Pet sounds n’offre comme solution à ces désillusions que la fuite (« Let’s go away for Awhile »), le refuge dans la prière (« God only knows ») ou dans le rêve (« Pet sounds », morceau instrumental initialement intitulé « Run James run » qui est une sorte de musique d’ambiance à la manière d’un film de James Bond).
Par moment les paroles vont jusqu’à évoquer la tentation du suicide, comme dans ce passage de « God only knows » : « The world could show nothing to me, so what good would living to me ».

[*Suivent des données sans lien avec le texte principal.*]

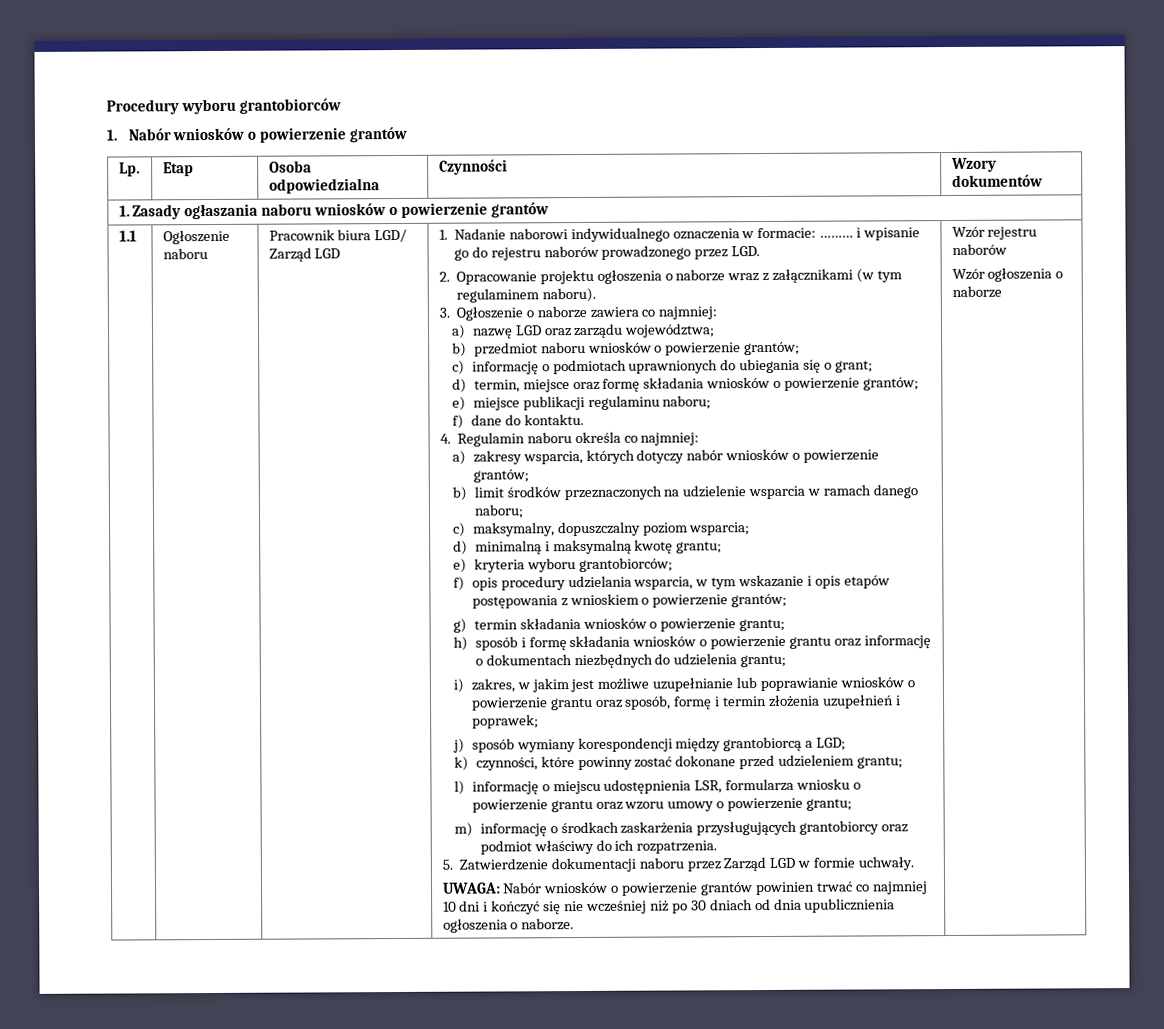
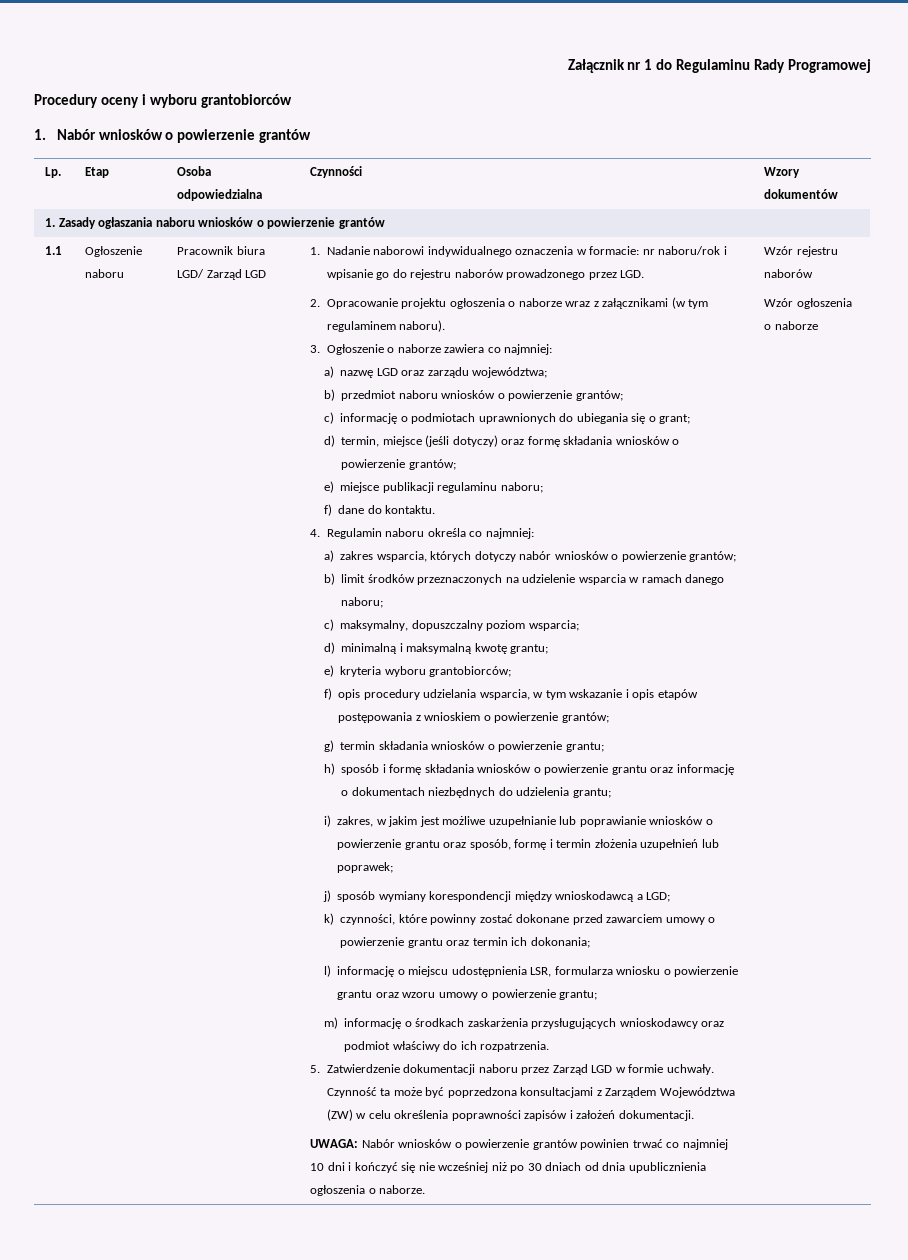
- Procedury wyboru grantobiorców
+ Załącznik nr 1 do Regulaminu Rady Programowej
+ Procedury oceny i wyboru grantobiorców
- 1. Nadanie naborowi indywidualnego oznaczenia w formacie: ……… i wpisanie go do rejestru naborów prowadzonego przez LGD.
+ 1. Nadanie naborowi indywidualnego oznaczenia w formacie: nr naboru/rok i wpisanie go do rejestru naborów prowadzonego przez LGD.
- d) termin, miejsce oraz formę składania wniosków o powierzenie grantów;
+ d) termin, miejsce (jeśli dotyczy) oraz formę składania wniosków o powierzenie grantów;
- a) zakresy wsparcia, których dotyczy nabór wniosków o powierzenie grantów;
+ a) zakres wsparcia, których dotyczy nabór wniosków o powierzenie grantów;
- i) zakres, w jakim jest możliwe uzupełnianie lub poprawianie wniosków o powierzenie grantu oraz sposób, formę i termin złożenia uzupełnień i poprawek;
+ i) zakres, w jakim jest możliwe uzupełnianie lub poprawianie wniosków o powierzenie grantu oraz sposób, formę i termin złożenia uzupełnień lub poprawek;
- j) sposób wymiany korespondencji między grantobiorcą a LGD;
+ j) sposób wymiany korespondencji między wnioskodawcą a LGD;
- k) czynności, które powinny zostać dokonane przed udzieleniem grantu;
+ k) czynności, które powinny zostać dokonane przed zawarciem umowy o powierzenie grantu oraz termin ich dokonania;
- m) informację o środkach zaskarżenia przysługujących grantobiorcy oraz podmiot właściwy do ich rozpatrzenia.
+ m) informację o środkach zaskarżenia przysługujących wnioskodawcy oraz podmiot właściwy do ich rozpatrzenia.
+ Czynność ta może być poprzedzona konsultacjami z Zarządem Województwa (ZW) w celu określenia poprawności zapisów i założeń dokumentacji.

La dernière chanson du disque, « Caroline No » est si triste que le single qui en a été tiré a été publié par Capitol sous le seul nom de Brian Wilson, afin de ne pas altérer l’image du groupe. Quant au père de Brian, Murry, après en avoir entendu une version de travail, il a insisté (et obtenu) d’en accélérer un peu le tempo afin d’atténuer son caractère dépressif.
La chanson « God only knows » est aujourd’hui unanimement considérée comme l’une des plus belles chansons jamais écrites. Quand Brian en a fait écouter l’ébauche aux quatre autres Beach Boys pour leur expliquer où ils allaient devoir placer leur voix ils en ont pleuré d’émotion. Paul McCartney la considère comme la plus belle chanson jamais écrite.
Placée à peu près au milieu de l’album, cette chanson est comme dans un écrin à bijoux dont elle constituerait la pierre la plus précieuse et elle est entourée de nombreuses autres gemmes comme « Wouldn’t it be nice », « You still believe in me », « Here today », « Let’s go away for Awhile », « I know ther’s an answer », « Pet sounds », « Caroline No » ou « Sloop John B. ». Cette dernière est la seule reprise du disque, une chanson traditionnelle caribéenne qui a été enregistrée en premier et qui ne figure dans cet album que parce que son ambiance nostalgique convenait à l’atmosphère générale.
Aujourd’hui l’album Pet Sounds est considéré par tous les critiques rock comme l’une des plus grands disques de tous les temps, se situant dans les différents classements systématiquement dans le top 10, parfois devant Sergent Pepper’s. Pourtant, à sa sortie, il n’a atteint que la 10ème place du classement aux États-Unis, plus mauvais résultat pour les Beach Boys depuis leur deuxième album.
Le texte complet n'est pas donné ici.